Gilbert Defends Active Management04.03.2018
Martin Gilbert, co-chief executive of Standard Life Aberdeen, said active managers are important but need to do a better job at explaining their role.
He was speaking to Jake Moeller, head of Lipper UK and Ireland research at Thomson Reuters in London last month in a podcast. Standard Life Aberdeen was formed from the merger of Aberdeen Asset Management and Standard Life Investments, which completed in August 2017, under Gilbert and co-chief executive Keith Skeoch.
Gilbert said the merger had gone remarkably well and any issues were sorted out quickly. “Moulding the two cultures was easier than we thought it would be,” he added. “It helps that we are both based in Scotland.”
Standard Life Aberdeen said total assets under management and administration increased to £646.2bn ($914bn) at the end of last year, despite net outflows of £10.6bn.
Skeoch and Gilbert said in a statement: “While the combined business has experienced net outflows, these were in line with our expectations given the asset classes affected and the structural outflows from our lower margin mature books. Nevertheless the momentum in our business is good with £58.6bn of gross inflows during the period.”
Gilbert added in the podcast that the asset management industry as a whole has been suffering outflows from long-only active managers to alternatives and other asset classes. “We have also not had great numbers, especially in emerging market equities. Being underweight Chinese technology firms has hit us hard,” he said.
He continued that there is a role for active managers but they need to produce returns and outperform. “There is a huge place for active managers in emerging markets, Asian equities and global equities,” he added. “Our China A-share fund has outperformed by 28%.”
However he argued that active managers need to do a better job of explaining their role. “Without active managers there would be no IPOs,” Gilbert added. “There is also value in acting like owners and we are keen on the BlackRock initiative that the industry should be taking a longer-term view.”
The competition from passive funds was highlighted by European fund flows in February. It was the fourteenth consecutive month for positive long-term mutual fund flows in the region according to Detlef Glow, head of EMEA research at Thomson Reuters Lipper. Total fund flows were €35bn ($43bn) but the majority of inflows, €23.1bn, were into exchange-traded funds. Glow said in a report that assets under management in the European ETF industry rose to €648.3bn at the end of February.

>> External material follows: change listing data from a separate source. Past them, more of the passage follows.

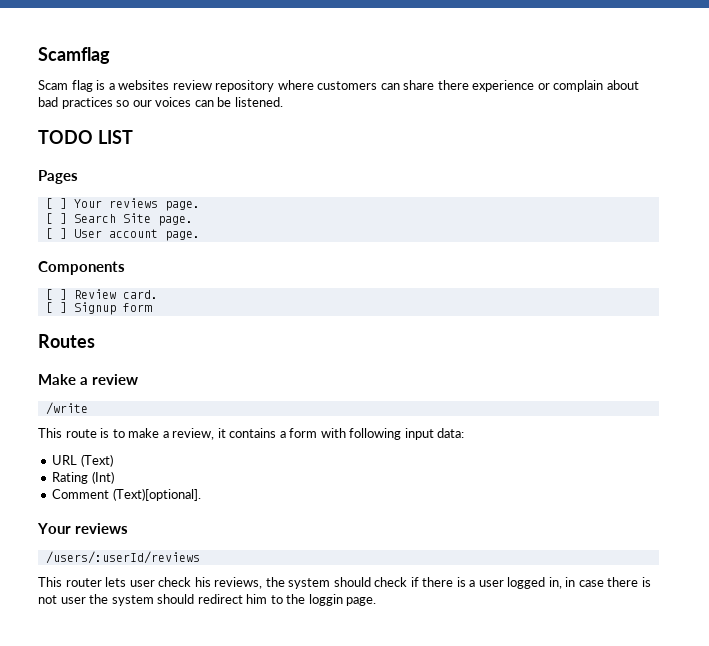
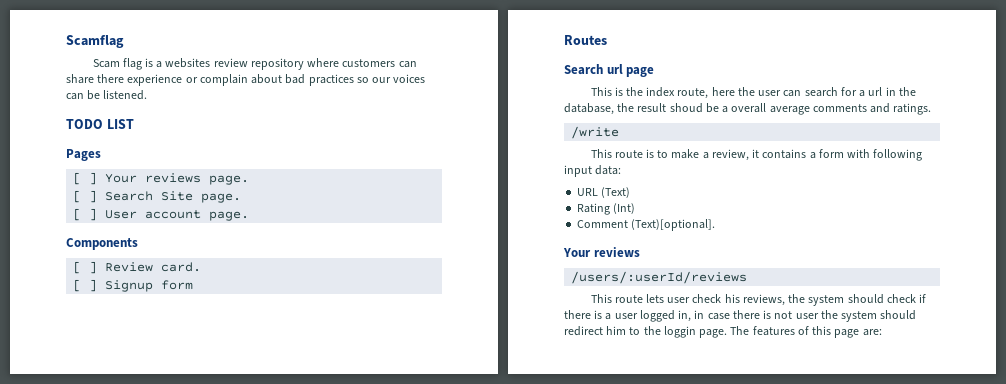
- Make a review
+ Search url page
+ This is the index route, here the user can search for a url in the database, the result shoud be a overall average comments and ratings.
- This router lets user check his reviews, the system should check if there is a user logged in, in case there is not user the system should redirect him to the loggin page.
+ This route lets user check his reviews, the system should check if there is a user logged in, in case there is not user the system should redirect him to the loggin page.
+ The features of this page are:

“The increase of €1.1bn for February was driven by net sales (+€10.5 bn), while the performance of the underlying markets contributed a negative €9.4bn to the assets under management in the ETF segment,” Glow added.
BlackRock’s iShares was the largest ETF promoter in Europe with assets of €299.8bn, ahead of Deutsche Bank’s Xtrackers with €69.5 bn and Societe Generale’s Lyxor ETF at €64.5 bn in third place.
In February Lloyds Banking Group gave notice to Standard Life Aberdeen that it would be terminating a £109bn asset management mandate due to the merger. The UK bank owns insurer and wealth manager, Scottish Widows, and said Standard Life is a material competitor.
However in March Aberdeen Standard Investment and Virgin Money announced the formation of a strategic joint venture for the provision of asset management services to Virgin Money customers. Aberdeen Standard Investment will provide fund management services and access to its digital technology to Virgin Money, which has more than 200,000 retail investment customers and £3.7bn in assets under management.
Jayne-Anne Gadhia, chief executive at Virgin Money, said in a statement: “This mutually beneficial relationship will give our customers a broader fund choice and the tools and capability to invest for the future with confidence. It is expected to generate significant growth in assets under management, drive additional capital-light returns and to be game-changing for our investment business over the longer term.”